(Beginning of Given records)

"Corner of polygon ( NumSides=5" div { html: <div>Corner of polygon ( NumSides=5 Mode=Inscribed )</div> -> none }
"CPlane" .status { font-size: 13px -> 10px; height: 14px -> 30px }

(End of Given records)
(Beginning of Given records)

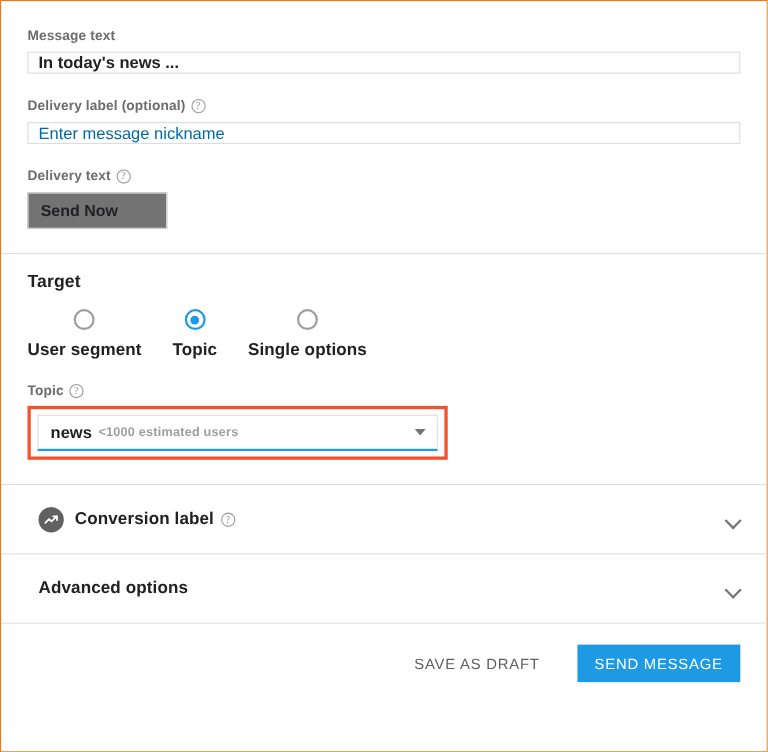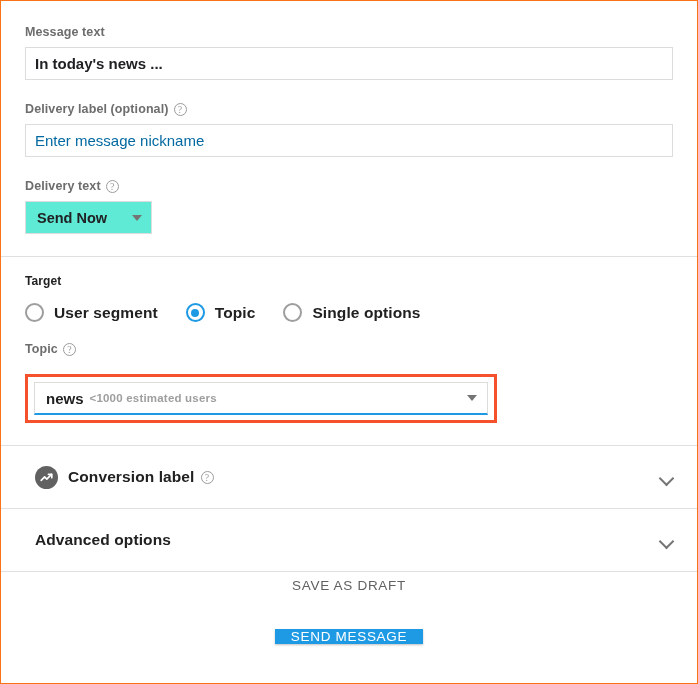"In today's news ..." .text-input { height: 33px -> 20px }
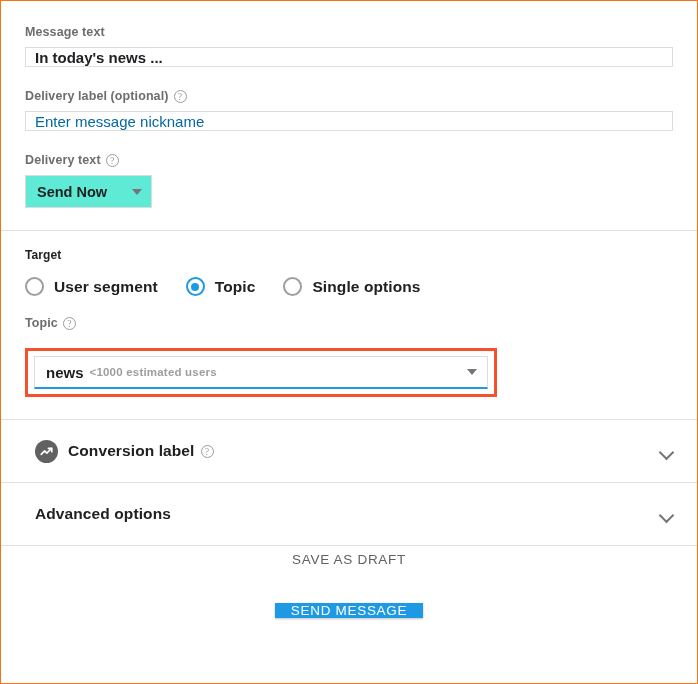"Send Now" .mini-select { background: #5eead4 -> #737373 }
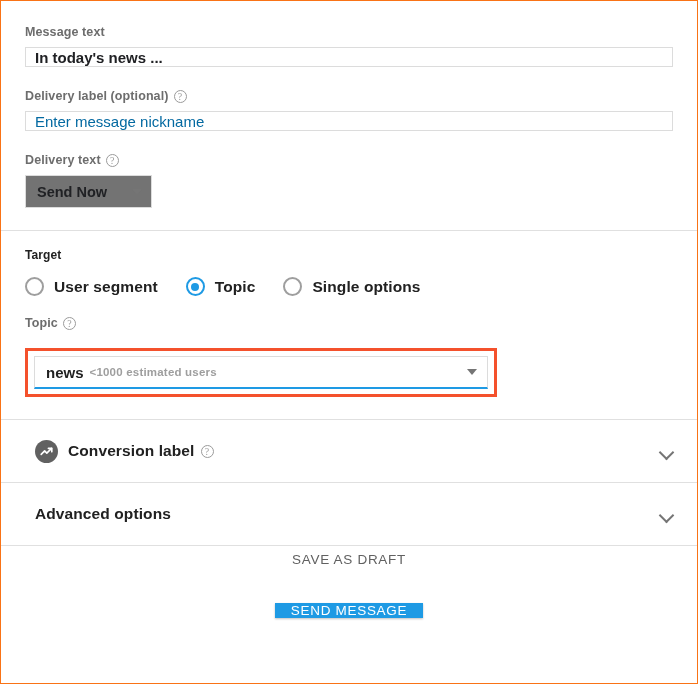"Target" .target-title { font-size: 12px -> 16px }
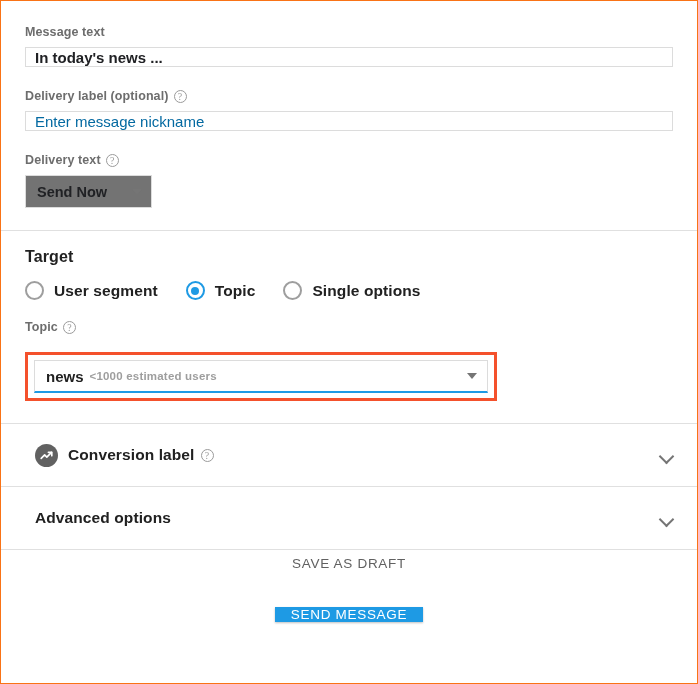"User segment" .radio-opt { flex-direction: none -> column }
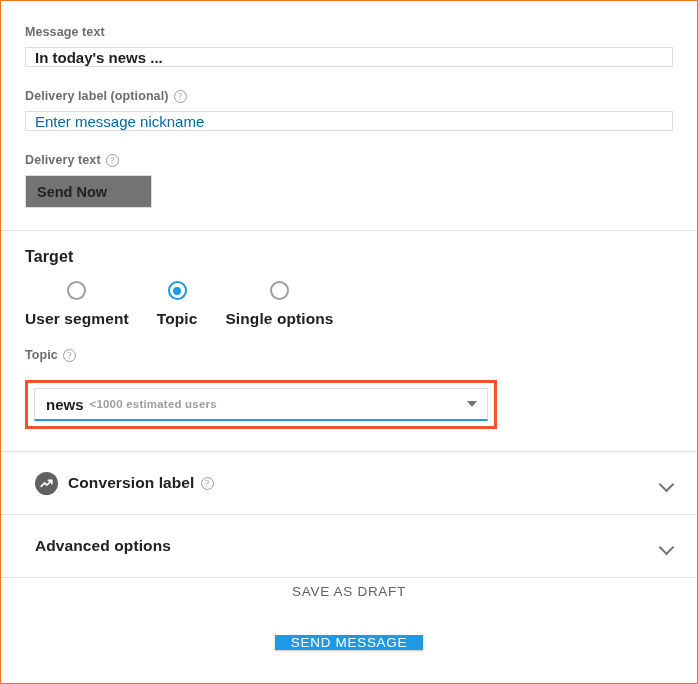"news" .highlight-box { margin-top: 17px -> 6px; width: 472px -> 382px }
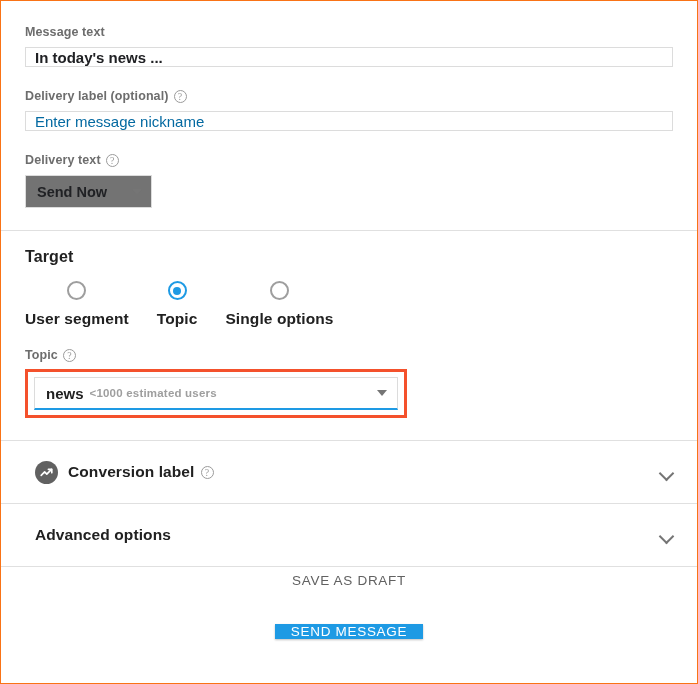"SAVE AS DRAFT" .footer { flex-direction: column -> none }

(End of Given records)

→ Directions for this task: Your task is to copy only the lines above starting at the one containing "margin-top: 17px ->" and ending at the one containing "flex-direction: column ->". Copy them exactly, both ends included, and omit the pictures.

→ Task solution:
"news" .highlight-box { margin-top: 17px -> 6px; width: 472px -> 382px }
"SAVE AS DRAFT" .footer { flex-direction: column -> none }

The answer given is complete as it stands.